WHAT IS BEING ASKED:
Before copying, remove every picture, and then repeat all entries below precisely as written.

AVAILABLE DATA:
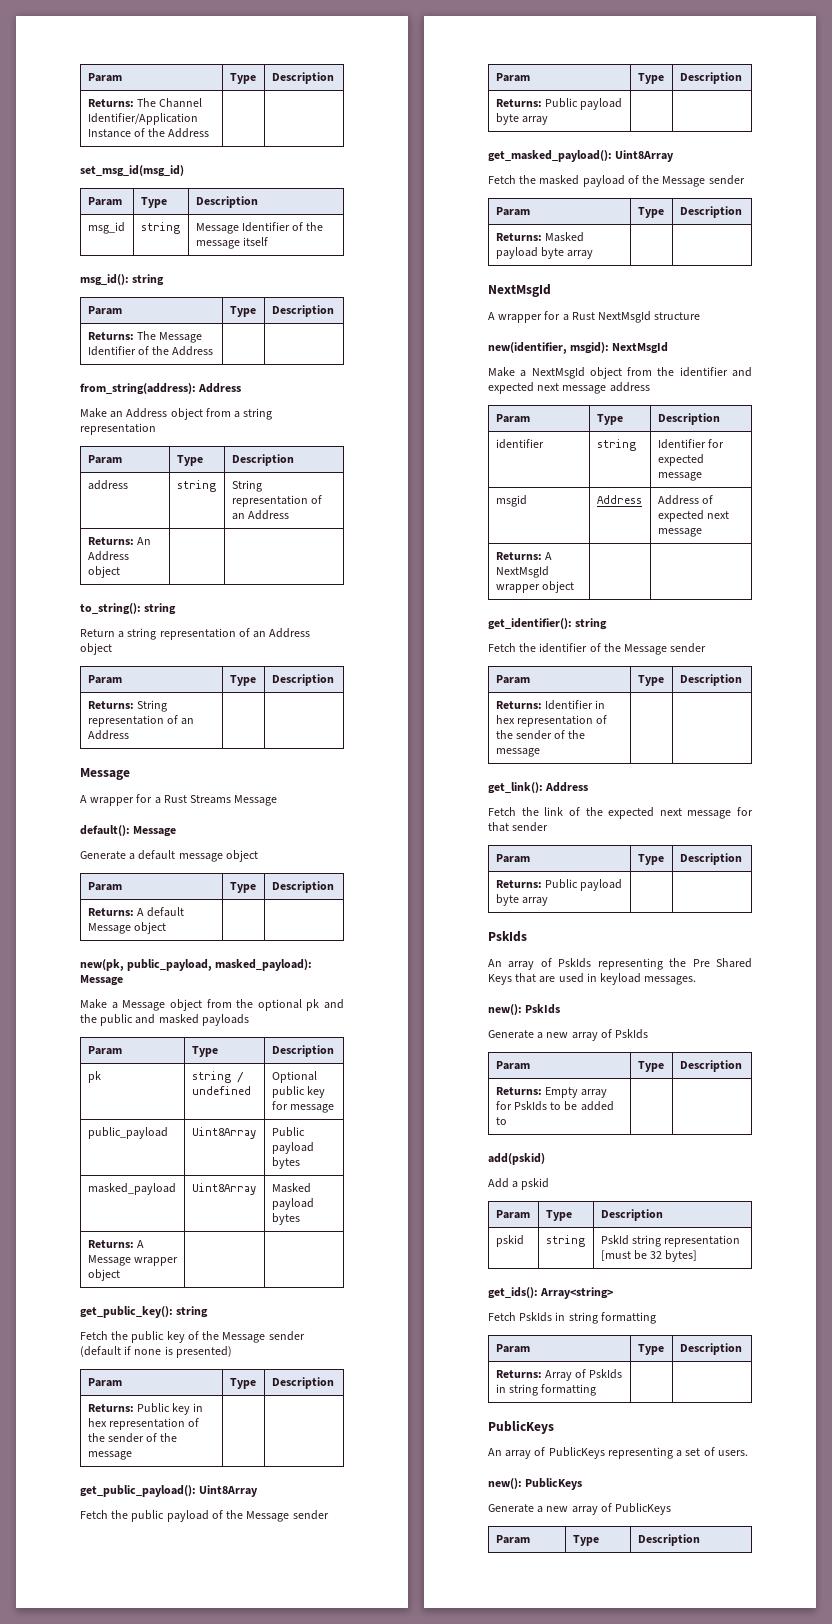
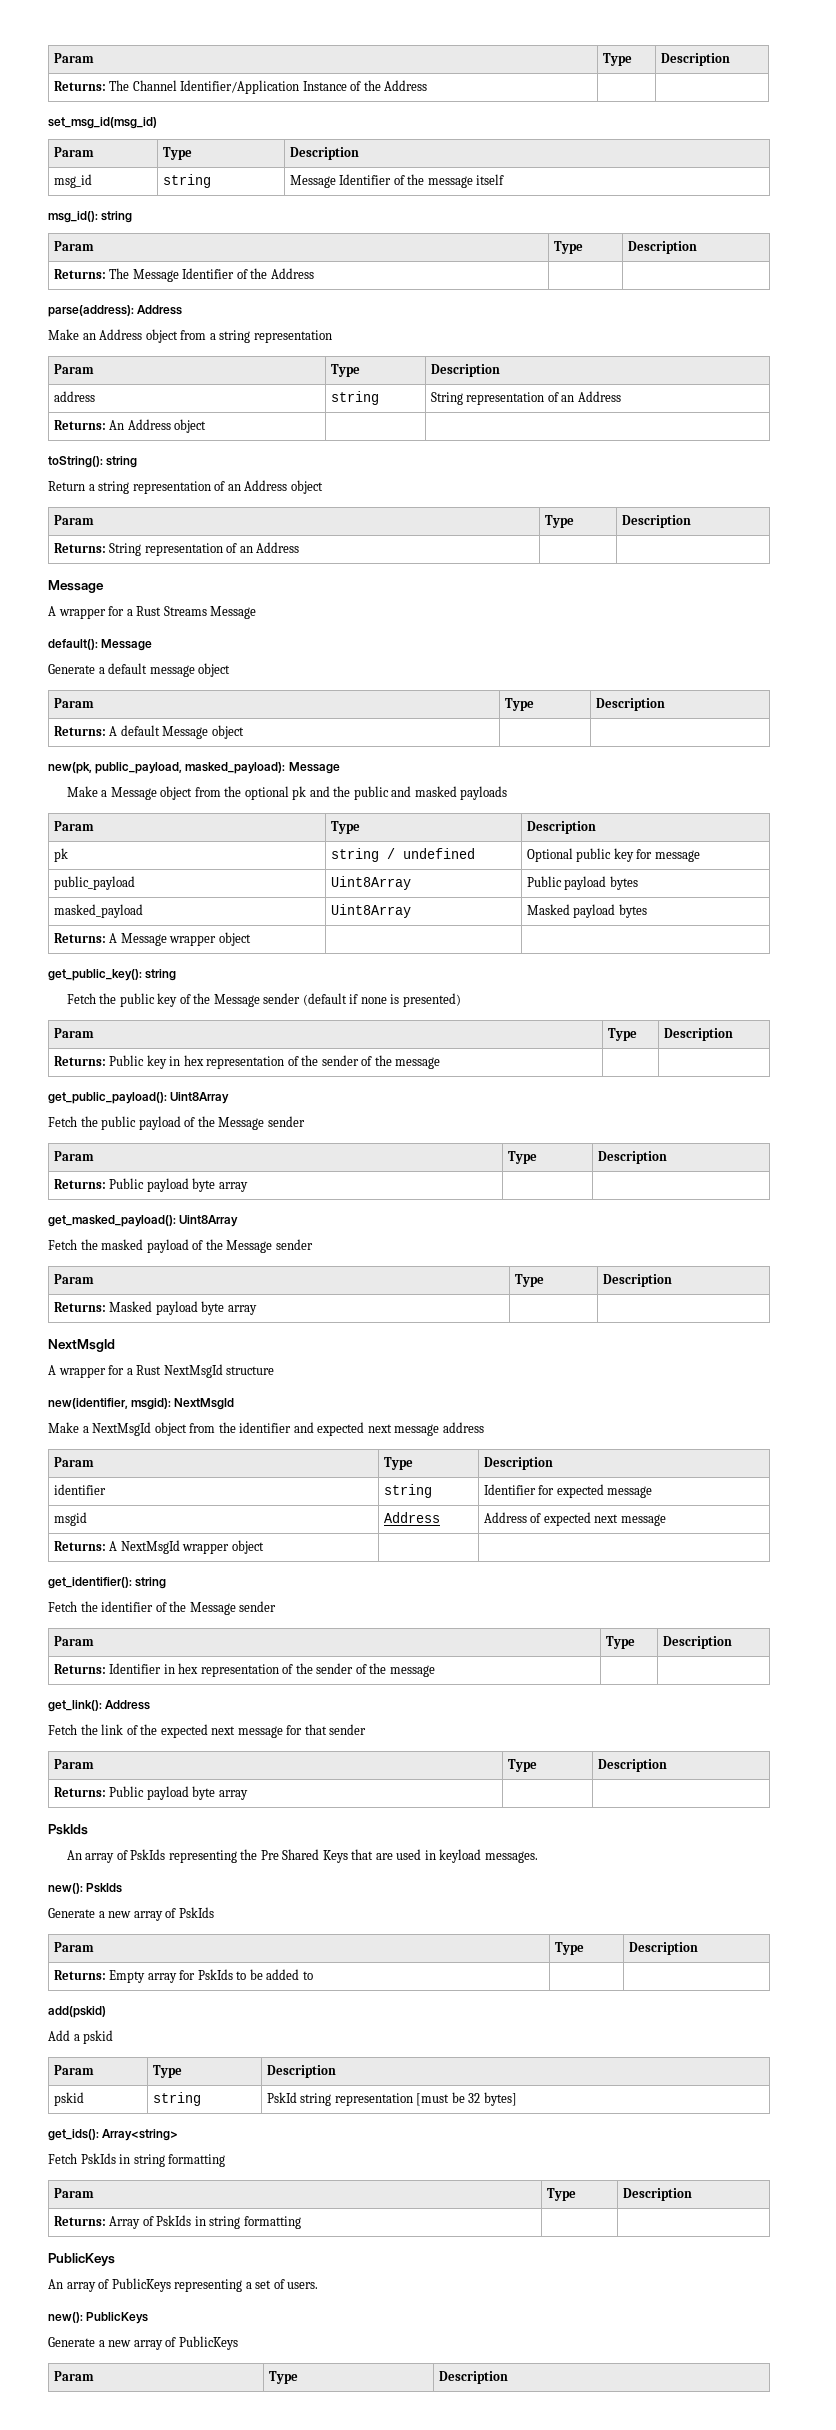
[80,383,196,395] from_string(address): -> [48,305,134,317] parse(address):
[80,603,141,615] to_string(): -> [48,456,103,468] toString():

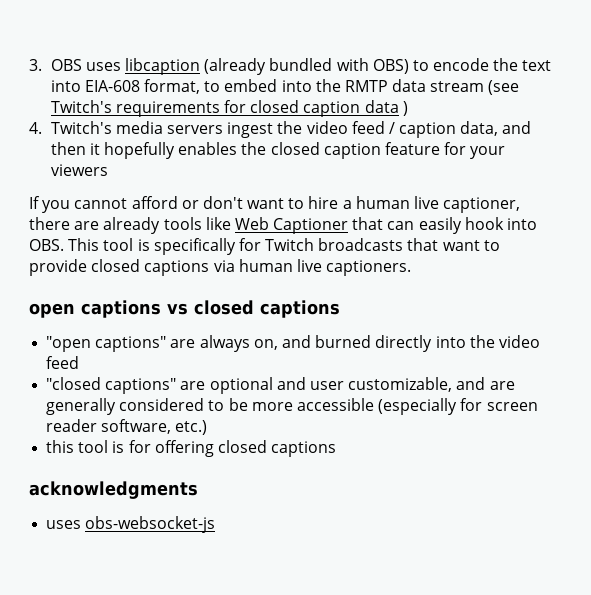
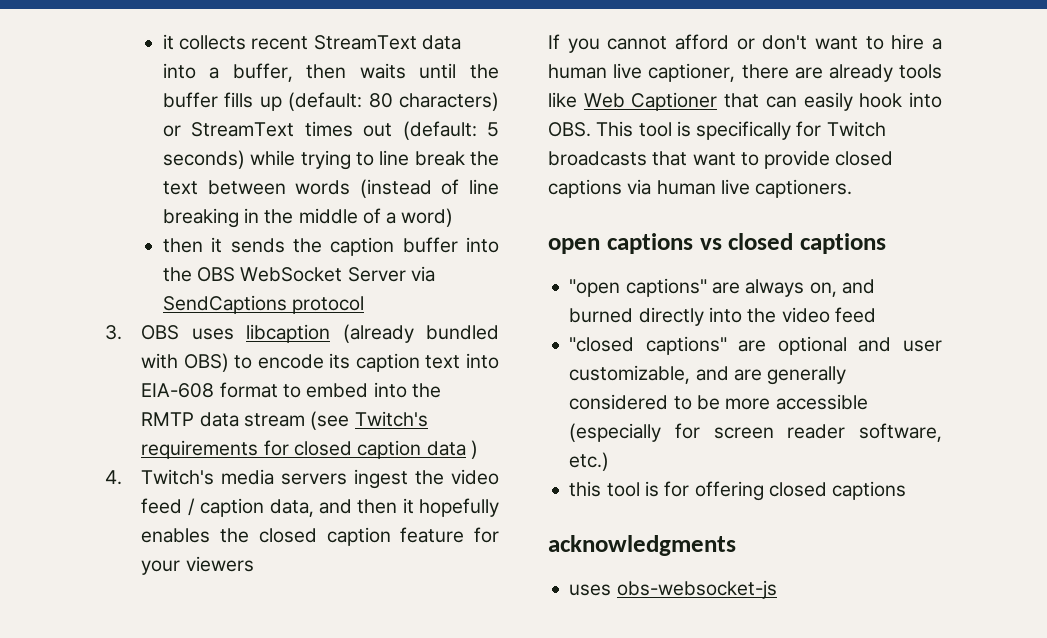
(29, 65) none -> [162,34,461,50] [162,63,499,82] [162,92,499,111] [162,121,500,140] [162,150,500,170] [162,179,499,198] [162,208,454,228] [162,237,499,256] [162,266,435,282] [162,295,365,314] it collects recent StreamText data into a buffer, then waits until the buffer fills up (default: 80 characters) or StreamText times out (default: 5 seconds) while trying to line break the text between words (instead of line breaking in the middle of a word) // then it sends the caption buffer into the OBS WebSocket Server via SendCaptions protocol //
[493,58,519,71] the -> [329,353,420,372] its caption
[144,79,201,94] format, -> [219,382,278,398] format

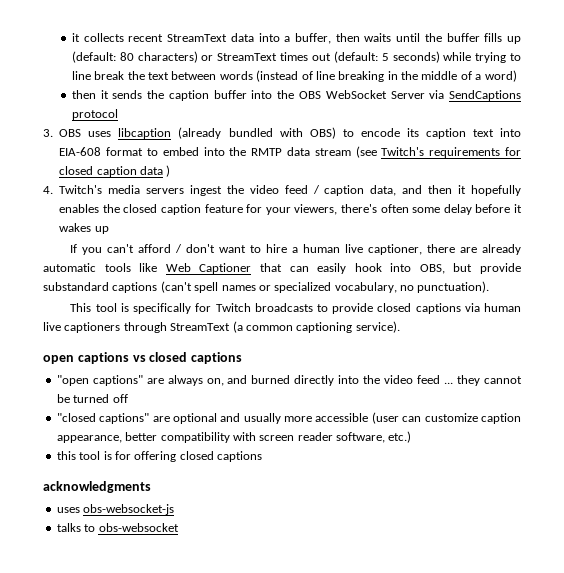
[185,556,254,572] viewers -> [294,204,523,215] [59,223,109,234] viewers, there's often some delay before it wakes up
[607,34,755,50] cannot afford or -> [107,244,183,253] can't afford /
(893, 73) none -> [43,263,96,272] automatic
[548,122,591,137] OBS. -> [419,263,521,274] [43,281,490,293] OBS, but provide substandard captions (can't spell names or specialized vocabulary, no punctuation). //
[652,151,736,166] that want -> (313, 307) none
[755,179,853,198] captioners. -> [64,321,400,333] captioners through StreamText (a common captioning service).
(876, 315) none -> [444,375,522,386] [56,394,128,403] ... they cannot be turned off
[903,340,942,352] [569,365,847,385] [569,394,868,410] [569,423,701,442] user customizable, and are generally considered to be more accessible (especially for -> [243,412,521,424] [56,432,256,443] usually more accessible (user can customize caption appearance, better compatibility with
(777, 589) none -> [56,523,179,532] // talks to obs-websocket

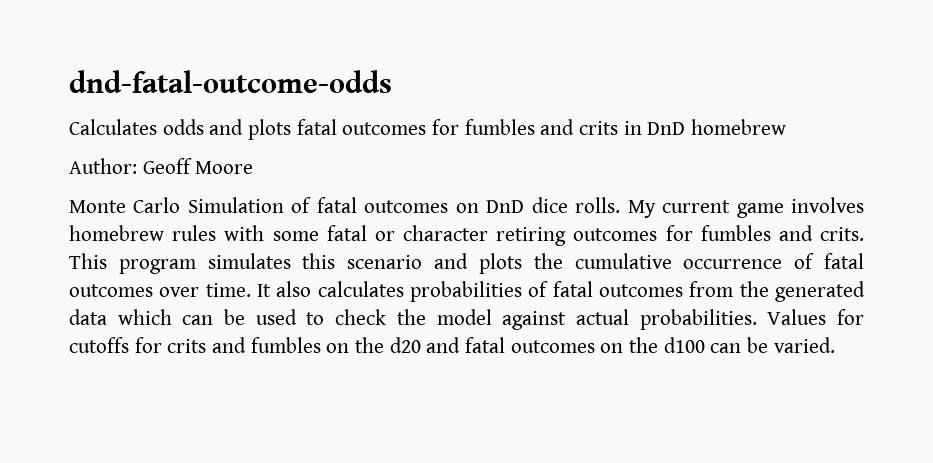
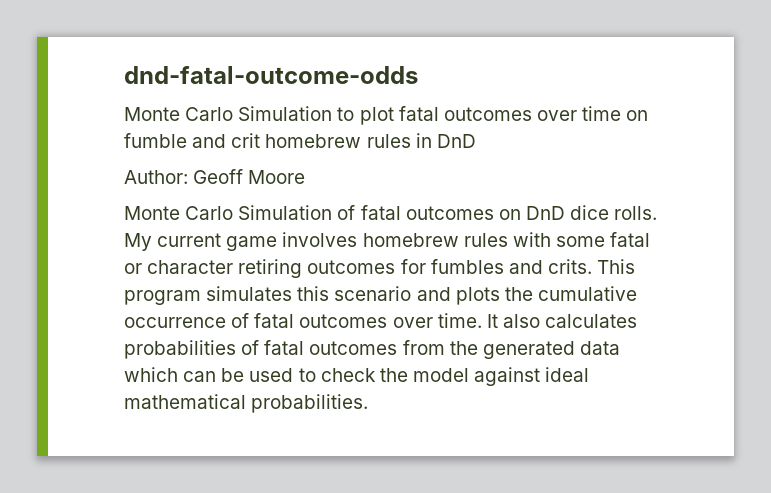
[69,119,619,140] Calculates odds and plots fatal outcomes for fumbles and crits -> [124,106,649,125] [124,133,411,148] Monte Carlo Simulation to plot fatal outcomes over time on fumble and crit homebrew rules
[691,119,787,135] homebrew -> (476, 141) none
[575,309,865,330] [69,337,835,353] actual probabilities. Values for cutoffs for crits and fumbles on the d20 and fatal outcomes on the d100 can be varied. -> [545,367,590,382] [124,394,369,413] ideal mathematical probabilities.

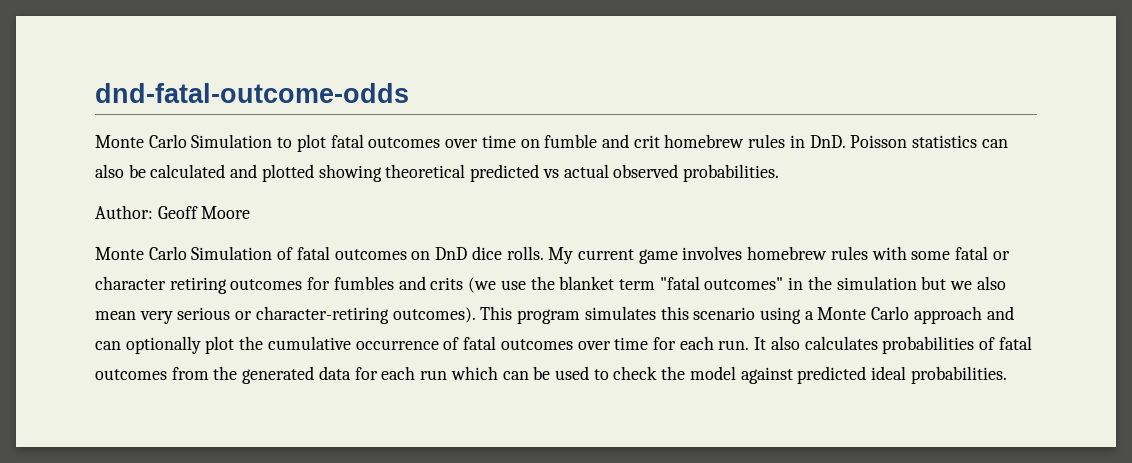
[436,134,476,148] DnD -> [809,135,1008,148] [95,164,779,182] DnD. Poisson statistics can also be calculated and plotted showing theoretical predicted vs actual observed probabilities.
[547,259,592,274] crits. -> [430,276,1006,293] [95,306,476,324] crits (we use the blanket term "fatal outcomes" in the simulation but we also mean very serious or character-retiring outcomes).
[416,287,500,305] and plots -> [759,306,1014,324] [95,336,235,354] using a Monte Carlo approach and can optionally plot
[437,313,482,328] time. -> [614,336,750,350] time for each run.
(620, 348) none -> [354,366,448,380] for each run
[545,367,590,382] [124,394,246,409] ideal mathematical -> [797,366,907,384] predicted ideal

EXERCISE SOLUTION:
[80,383,196,395] from_string(address): -> [48,305,134,317] parse(address):
[80,603,141,615] to_string(): -> [48,456,103,468] toString():

(29, 65) none -> [162,34,461,50] [162,63,499,82] [162,92,499,111] [162,121,500,140] [162,150,500,170] [162,179,499,198] [162,208,454,228] [162,237,499,256] [162,266,435,282] [162,295,365,314] it collects recent StreamText data into a buffer, then waits until the buffer fills up (default: 80 characters) or StreamText times out (default: 5 seconds) while trying to line break the text between words (instead of line breaking in the middle of a word) // then it sends the caption buffer into the OBS WebSocket Server via SendCaptions protocol //
[493,58,519,71] the -> [329,353,420,372] its caption
[144,79,201,94] format, -> [219,382,278,398] format

[185,556,254,572] viewers -> [294,204,523,215] [59,223,109,234] viewers, there's often some delay before it wakes up
[607,34,755,50] cannot afford or -> [107,244,183,253] can't afford /
(893, 73) none -> [43,263,96,272] automatic
[548,122,591,137] OBS. -> [419,263,521,274] [43,281,490,293] OBS, but provide substandard captions (can't spell names or specialized vocabulary, no punctuation). //
[652,151,736,166] that want -> (313, 307) none
[755,179,853,198] captioners. -> [64,321,400,333] captioners through StreamText (a common captioning service).
(876, 315) none -> [444,375,522,386] [56,394,128,403] ... they cannot be turned off
[903,340,942,352] [569,365,847,385] [569,394,868,410] [569,423,701,442] user customizable, and are generally considered to be more accessible (especially for -> [243,412,521,424] [56,432,256,443] usually more accessible (user can customize caption appearance, better compatibility with
(777, 589) none -> [56,523,179,532] // talks to obs-websocket

[69,119,619,140] Calculates odds and plots fatal outcomes for fumbles and crits -> [124,106,649,125] [124,133,411,148] Monte Carlo Simulation to plot fatal outcomes over time on fumble and crit homebrew rules
[691,119,787,135] homebrew -> (476, 141) none
[575,309,865,330] [69,337,835,353] actual probabilities. Values for cutoffs for crits and fumbles on the d20 and fatal outcomes on the d100 can be varied. -> [545,367,590,382] [124,394,369,413] ideal mathematical probabilities.

[436,134,476,148] DnD -> [809,135,1008,148] [95,164,779,182] DnD. Poisson statistics can also be calculated and plotted showing theoretical predicted vs actual observed probabilities.
[547,259,592,274] crits. -> [430,276,1006,293] [95,306,476,324] crits (we use the blanket term "fatal outcomes" in the simulation but we also mean very serious or character-retiring outcomes).
[416,287,500,305] and plots -> [759,306,1014,324] [95,336,235,354] using a Monte Carlo approach and can optionally plot
[437,313,482,328] time. -> [614,336,750,350] time for each run.
(620, 348) none -> [354,366,448,380] for each run
[545,367,590,382] [124,394,246,409] ideal mathematical -> [797,366,907,384] predicted ideal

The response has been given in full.